[[ Information open ]]

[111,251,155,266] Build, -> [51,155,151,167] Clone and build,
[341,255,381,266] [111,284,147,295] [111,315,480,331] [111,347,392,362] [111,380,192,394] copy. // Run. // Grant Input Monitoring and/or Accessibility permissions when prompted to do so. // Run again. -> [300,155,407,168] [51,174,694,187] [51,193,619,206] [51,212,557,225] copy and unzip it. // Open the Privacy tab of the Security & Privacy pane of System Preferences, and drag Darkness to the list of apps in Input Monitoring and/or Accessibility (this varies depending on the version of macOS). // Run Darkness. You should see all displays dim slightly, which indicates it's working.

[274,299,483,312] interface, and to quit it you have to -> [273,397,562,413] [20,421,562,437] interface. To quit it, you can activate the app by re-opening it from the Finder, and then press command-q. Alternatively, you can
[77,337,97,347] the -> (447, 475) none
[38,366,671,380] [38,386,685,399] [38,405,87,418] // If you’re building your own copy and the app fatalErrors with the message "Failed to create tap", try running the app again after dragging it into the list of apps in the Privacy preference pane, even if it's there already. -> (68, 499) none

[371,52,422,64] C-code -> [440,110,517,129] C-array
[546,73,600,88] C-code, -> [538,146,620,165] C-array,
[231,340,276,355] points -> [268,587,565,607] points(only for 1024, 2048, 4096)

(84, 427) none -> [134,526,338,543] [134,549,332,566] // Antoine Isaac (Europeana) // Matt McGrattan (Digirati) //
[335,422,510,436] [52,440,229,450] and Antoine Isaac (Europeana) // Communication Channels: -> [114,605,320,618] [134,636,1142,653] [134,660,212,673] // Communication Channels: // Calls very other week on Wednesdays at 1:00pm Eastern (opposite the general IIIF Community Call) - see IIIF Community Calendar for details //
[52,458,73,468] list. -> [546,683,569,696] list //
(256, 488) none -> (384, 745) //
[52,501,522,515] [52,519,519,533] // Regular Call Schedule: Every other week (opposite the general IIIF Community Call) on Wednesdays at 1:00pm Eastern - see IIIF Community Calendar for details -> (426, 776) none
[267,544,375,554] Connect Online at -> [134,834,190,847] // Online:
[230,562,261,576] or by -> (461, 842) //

[[ Information closed ]]
[[ Information open ]]

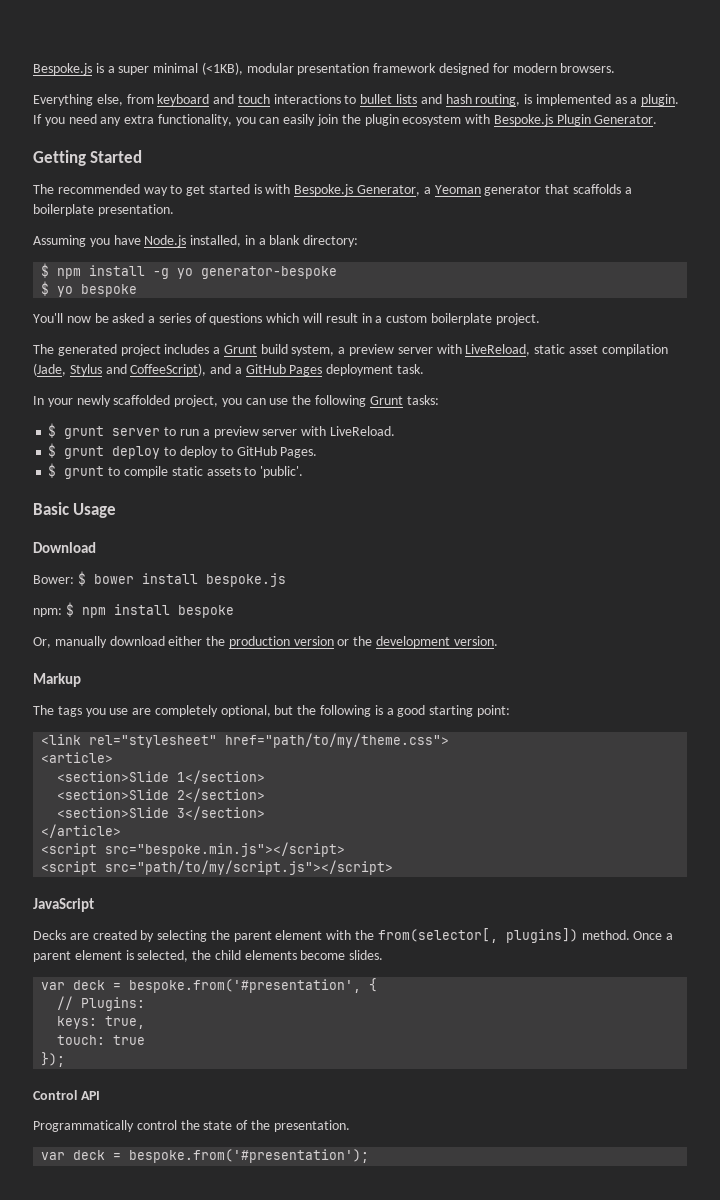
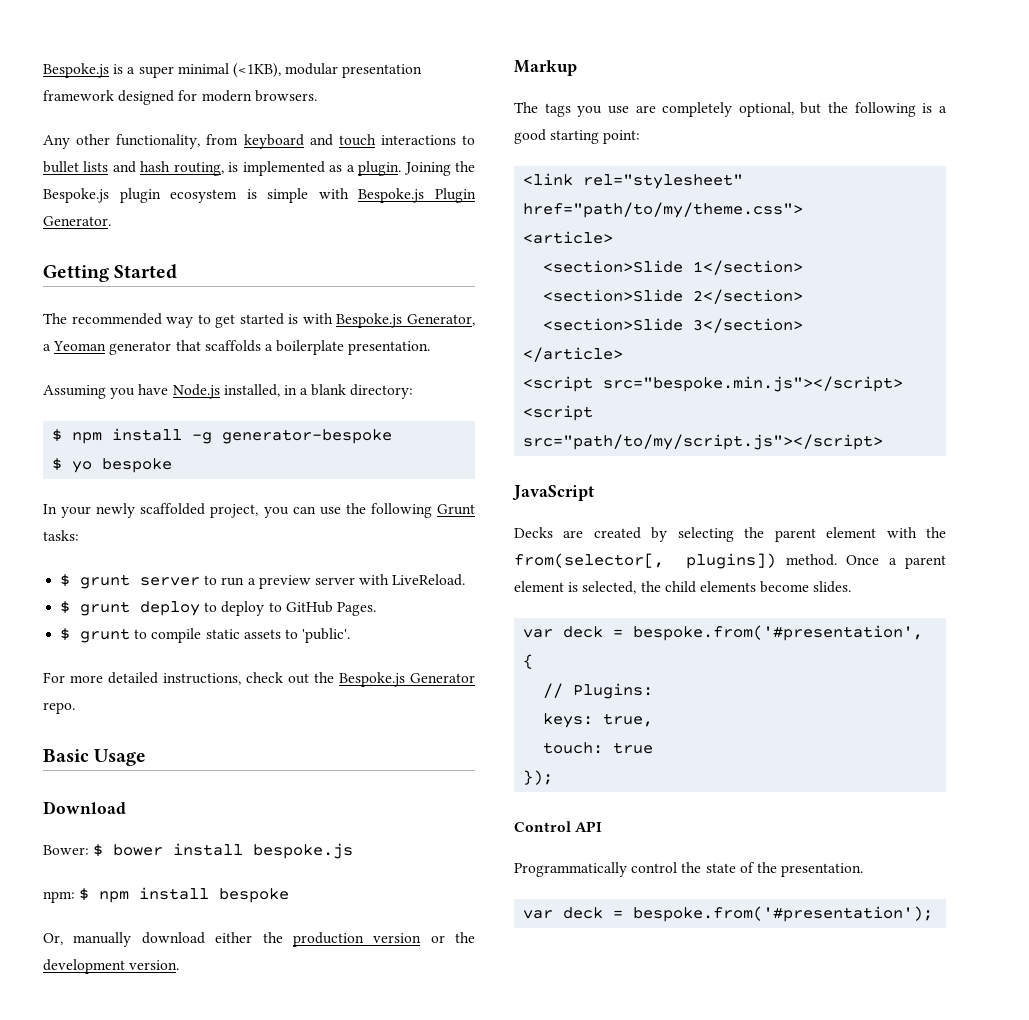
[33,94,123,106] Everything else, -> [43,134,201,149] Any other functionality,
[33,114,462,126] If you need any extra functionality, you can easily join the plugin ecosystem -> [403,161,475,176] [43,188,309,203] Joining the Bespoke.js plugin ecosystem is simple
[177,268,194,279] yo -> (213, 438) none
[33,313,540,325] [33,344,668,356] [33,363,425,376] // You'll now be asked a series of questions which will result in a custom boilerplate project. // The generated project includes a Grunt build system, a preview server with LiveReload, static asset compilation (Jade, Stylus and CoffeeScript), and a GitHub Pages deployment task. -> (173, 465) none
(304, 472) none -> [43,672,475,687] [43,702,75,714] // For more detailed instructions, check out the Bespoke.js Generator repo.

[[ Information closed ]]

# Activity
Nothing but the lines above from the one containing "[231,340,276,355] points ->" through the one containing "(84, 427) none" should appear in the answer, each repeated exactly.

# Answer for the task
[231,340,276,355] points -> [268,587,565,607] points(only for 1024, 2048, 4096)

(84, 427) none -> [134,526,338,543] [134,549,332,566] // Antoine Isaac (Europeana) // Matt McGrattan (Digirati) //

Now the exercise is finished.